会社内でもお花見の話が出る中、当然のごとく私の腕の桜も話題に上った。「わざわざ出かけなくてもお花見が出来るなんて便利」というのが概ねだった。他人事ならそう思うものなのだろう。まあ、私にしても枝が桜であることで幾分、気が楽になったのは事実ではあるが。
やはり日本人は桜が好きなのだろう。腕に生えたのが桜であると気づいたとき、そう思えずにはいられなかった。ピンク色の蕾が愛しく思える。優しく触れると体の中に心地よい刺激が広がる。まるで心を落ち着かせるツボでも押したようだ。
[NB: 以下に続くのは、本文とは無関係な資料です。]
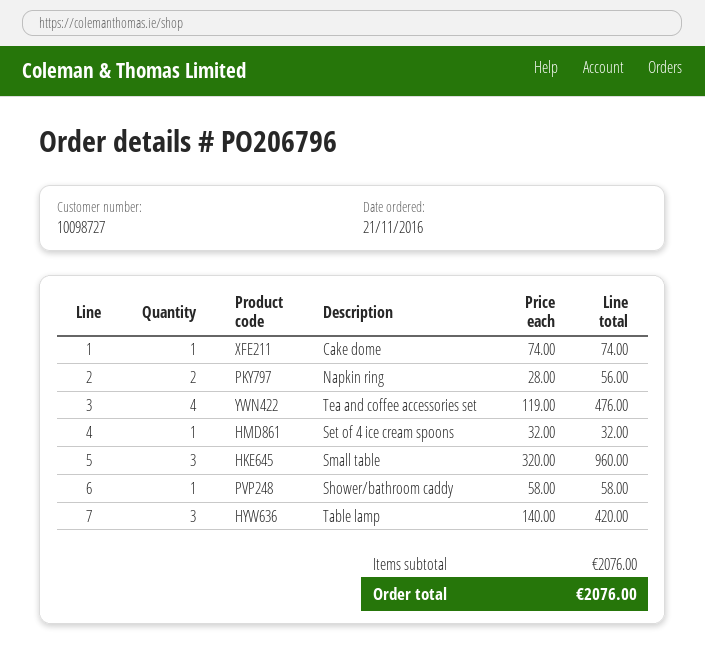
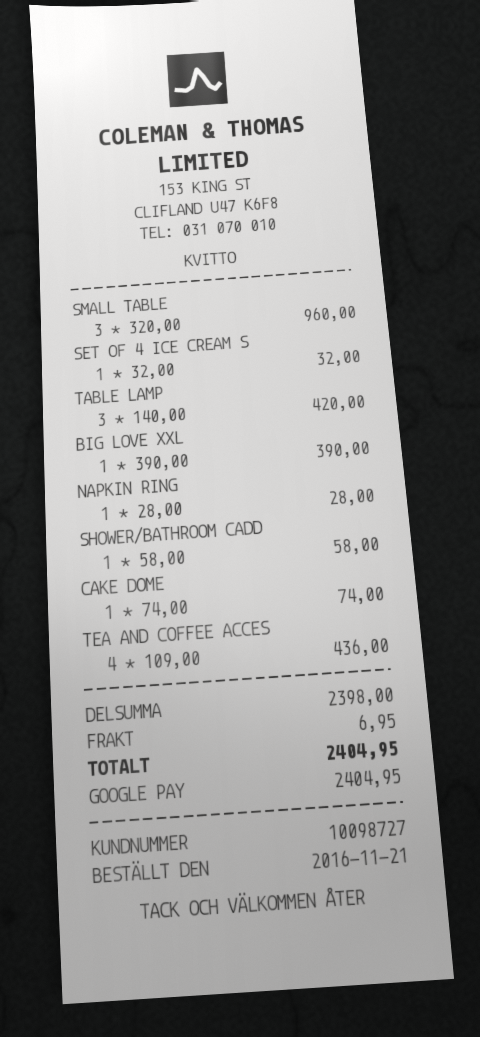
Napkin ring: 2 x 28.00 = 56.00 -> 1 x 28.00 = 28.00
Tea and coffee accessories set: 4 x 119.00 = 476.00 -> 4 x 109.00 = 436.00
BIG LOVE XXL: none -> 1 x 390.00 = 390.00
subtotal: 2076.00 -> 2398.00
shipping: none -> 6.95
total: 2076.00 -> 2404.95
お花見で見るような桜の名所は圧倒的なボリュームで私たちの目を奪う。桜ほど、膨大に咲き誇る花はないかもしれない。風景全てをピンクに染め上げる迫力。しかし、私は気づいた。こうして、ほんのわずかなスケール、たった一本の枝でもその美しさは堪能できるのではないかと。茶室で一輪の花が飾られているように、私の腕一本から一本だけ生える桜の枝。そこにこそ、美の本質がある。芸術家でもないのにその気になってしまう。不思議な気分だ。
それから、私は一層、桜を愛でるようになった。同時に何故、自分の腕に桜が生えることになったのか、考えるようになった。ひょっとしたら、これは桜ではないのだろうかと考えた。
桜という人に好まれる植物になることで、種の存続を目論む新種の生命体ではないか?
人間にとって害になる不要なものを好むのも、宿主となる人間との共生を考えてのことではないだろうか?
人間に害となる脂肪や塩分、糖分は植物にとっても害になるだろうが、人間の都合で環境汚染や森林伐採が続く現代社会においては人に寄生した方がまだマシなのかもしれない。人間は自分に害をなさないモノ、好むモノについては自然の摂理を度外視しても、過剰に擁護してしまう生き物なのだ。
そして、4月になろうというその日、桜の花は咲いた。